[Try it] Your job with the data below: print everything from the line that holds "Cover lc friction" down to the line that holds "shipping method: GLS -> DPD", ends included, exactly, and nothing else.

--------------------------------

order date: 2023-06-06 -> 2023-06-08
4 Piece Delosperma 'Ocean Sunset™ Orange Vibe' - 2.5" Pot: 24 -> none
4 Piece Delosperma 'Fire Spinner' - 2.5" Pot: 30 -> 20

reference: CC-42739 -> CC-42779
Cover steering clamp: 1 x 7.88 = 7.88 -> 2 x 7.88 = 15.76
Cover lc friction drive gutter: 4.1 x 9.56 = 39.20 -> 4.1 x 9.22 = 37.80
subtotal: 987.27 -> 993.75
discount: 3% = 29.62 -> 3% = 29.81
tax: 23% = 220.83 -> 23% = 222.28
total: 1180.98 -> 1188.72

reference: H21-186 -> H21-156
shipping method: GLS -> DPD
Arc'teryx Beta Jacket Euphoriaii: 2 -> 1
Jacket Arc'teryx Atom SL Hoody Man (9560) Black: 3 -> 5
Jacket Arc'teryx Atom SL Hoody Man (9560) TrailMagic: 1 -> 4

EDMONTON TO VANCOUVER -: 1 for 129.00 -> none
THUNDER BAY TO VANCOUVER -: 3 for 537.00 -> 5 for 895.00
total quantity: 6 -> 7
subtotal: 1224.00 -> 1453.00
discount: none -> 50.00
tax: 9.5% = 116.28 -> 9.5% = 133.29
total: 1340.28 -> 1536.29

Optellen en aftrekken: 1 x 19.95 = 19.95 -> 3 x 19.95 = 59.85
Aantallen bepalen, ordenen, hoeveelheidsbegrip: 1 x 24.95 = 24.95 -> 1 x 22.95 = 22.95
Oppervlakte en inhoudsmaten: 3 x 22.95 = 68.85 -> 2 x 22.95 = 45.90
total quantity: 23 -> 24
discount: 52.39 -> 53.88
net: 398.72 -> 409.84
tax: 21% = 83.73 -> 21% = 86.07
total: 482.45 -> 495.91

--------------------------------

[Response to the task]
Cover lc friction drive gutter: 4.1 x 9.56 = 39.20 -> 4.1 x 9.22 = 37.80
subtotal: 987.27 -> 993.75
discount: 3% = 29.62 -> 3% = 29.81
tax: 23% = 220.83 -> 23% = 222.28
total: 1180.98 -> 1188.72

reference: H21-186 -> H21-156
shipping method: GLS -> DPD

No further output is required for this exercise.